1人あたりの鮭の消費量が日本一、「鮭のまち」として知られる新潟県村上市。
“鮭のまち”として全国的に知られ、鮭とともに暮らす文化が1000年以上も続いています。秋になると市内を流れる三面川(みおもてがわ)には鮭が遡上し、まちの至るところでつるし干しされた塩引き鮭が風に揺れます。
今回は、村上鮭の歴史や伝統漁法、そして地元の名店「井筒屋」で味わえる鮭料理をご紹介します。
村上はなぜ“鮭のまち”になったのか

村上市の鮭文化の中心にあるのが三面川です。
三面川は阿賀野川の支流で、豊かな水量と清流を誇り、鮭の自然遡上に最適な環境を備えています。平安時代にはすでに朝廷への献上品として村上の鮭が知られており、『延喜式』にもその名が記されています。
村上藩時代には、鮭は年貢や財源として重要な役割を果たし、領民にとって生活を支える恵みそのものでした。こうして“鮭とともに生きるまち”という独自の文化が根づいていきます。
1000年受け継がれる村上鮭の伝統漁法「居繰網漁(いぐりあみ)」
村上鮭漁の解禁は毎年秋。
特に注目されるのが、江戸時代から続く「居繰網漁(いぐりあみ)」です。これは川を横切るように網を張り、遡上してくる鮭を捕える漁法。産卵前の鮭を捕りすぎないよう配慮し、翌年以降の資源を守るサステナブルな仕組みでもあります。
村上では、こうして獲れた鮭を「塩引き鮭」や「鮭の酒びたし」に加工し、冬の保存食として活用してきました。鮭の命を余すところなく使い切る姿勢は、漁師町ならではの知恵です。
村上藩を救った「青砥武平次」とは
江戸時代中期、村上藩の財政は深刻な赤字に陥っていました。
藩士・青砥武平次は三面川の鮭を保護し、産卵期以外は禁漁とする「種川の制」を考案。翌年以降の鮭の漁獲量が飛躍的に増え、藩の財政を立て直しました。この制度は“日本初の自然保護政策”ともいわれ、村上鮭文化の礎となりました。
村上鮭の保存食と郷土料理

村上鮭の代表格といえば塩引き鮭。新鮮な鮭を一本丸ごと塩で漬け込み、冬の寒風にさらしてじっくり干し上げることで、旨みと香りが凝縮されます。切り身を焼けば、香ばしい皮とふっくらとした身が口いっぱいに広がります。
もう一つの名物が「鮭の酒びたし」。塩引き鮭をさらに半年以上干し、薄く削って日本酒に浸して食べる珍味です。ほかにも、氷頭(ひず)なます、はらこ(イクラ)の醤油漬け、内臓を使った味噌漬けなど、まさに“鮭を余すことなくいただく”のが村上流です。
村上鮭を味わう!井筒屋

鮭料理を存分に味わいたいなら、創業100年以上の老舗「井筒屋」がおすすめです。地元の鮭をふんだんに使った「村上鮭づくし御膳」は、塩引き鮭、酒びたし、はらこ飯、氷頭なますなど、村上の鮭文化を一度に堪能できる豪華な内容。

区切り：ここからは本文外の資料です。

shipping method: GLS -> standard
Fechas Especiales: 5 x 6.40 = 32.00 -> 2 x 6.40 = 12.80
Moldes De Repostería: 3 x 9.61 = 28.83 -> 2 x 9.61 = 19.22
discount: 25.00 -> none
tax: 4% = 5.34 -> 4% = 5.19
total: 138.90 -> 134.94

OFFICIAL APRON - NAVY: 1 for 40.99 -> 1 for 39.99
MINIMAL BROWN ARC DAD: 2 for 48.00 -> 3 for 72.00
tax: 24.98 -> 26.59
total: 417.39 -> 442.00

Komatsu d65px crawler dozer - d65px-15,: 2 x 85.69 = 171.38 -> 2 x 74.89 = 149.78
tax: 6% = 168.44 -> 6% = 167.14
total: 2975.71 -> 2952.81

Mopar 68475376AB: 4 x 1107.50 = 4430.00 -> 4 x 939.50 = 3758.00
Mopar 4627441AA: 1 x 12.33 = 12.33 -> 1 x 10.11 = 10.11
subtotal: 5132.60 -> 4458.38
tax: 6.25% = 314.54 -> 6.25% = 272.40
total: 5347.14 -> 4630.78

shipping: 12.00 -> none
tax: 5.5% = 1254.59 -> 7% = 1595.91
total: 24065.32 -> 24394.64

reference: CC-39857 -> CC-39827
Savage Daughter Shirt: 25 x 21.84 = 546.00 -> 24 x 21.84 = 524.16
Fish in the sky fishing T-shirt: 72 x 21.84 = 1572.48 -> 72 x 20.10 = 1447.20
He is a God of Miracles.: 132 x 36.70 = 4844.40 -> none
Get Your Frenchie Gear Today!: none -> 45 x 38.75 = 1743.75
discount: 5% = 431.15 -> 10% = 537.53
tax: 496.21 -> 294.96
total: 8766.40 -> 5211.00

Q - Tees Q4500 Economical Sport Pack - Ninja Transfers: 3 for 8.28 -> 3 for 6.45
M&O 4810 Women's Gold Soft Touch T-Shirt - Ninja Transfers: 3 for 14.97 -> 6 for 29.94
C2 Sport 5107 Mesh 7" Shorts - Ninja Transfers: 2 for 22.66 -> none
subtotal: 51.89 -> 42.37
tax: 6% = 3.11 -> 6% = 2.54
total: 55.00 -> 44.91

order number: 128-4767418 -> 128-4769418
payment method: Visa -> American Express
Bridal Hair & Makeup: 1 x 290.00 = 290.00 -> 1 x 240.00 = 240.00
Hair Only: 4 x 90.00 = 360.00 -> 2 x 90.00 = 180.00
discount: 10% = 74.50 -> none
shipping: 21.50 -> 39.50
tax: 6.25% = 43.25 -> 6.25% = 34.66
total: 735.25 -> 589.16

店内は落ち着いた和の雰囲気で、観光客だけでなく地元の人々にも愛されています。お土産コーナーでは、自家製の塩引き鮭や鮭加工品も購入可能。村上観光のランチやディナーにぴったりの一軒です。

まとめ|1000年の歴史を誇る“鮭のまち”村上へ
村上鮭は、単なるご当地グルメではなく、1000年もの歴史と人々の暮らしが息づく文化そのものです。秋の鮭漁解禁時期や冬のつるし干しシーズンは特に見応えがあり、地元料理店での食事とセットで訪れたい場所。
鮭好きはもちろん、歴史や伝統文化に興味のある人にも、村上は必ず心に残る旅先となるはずです。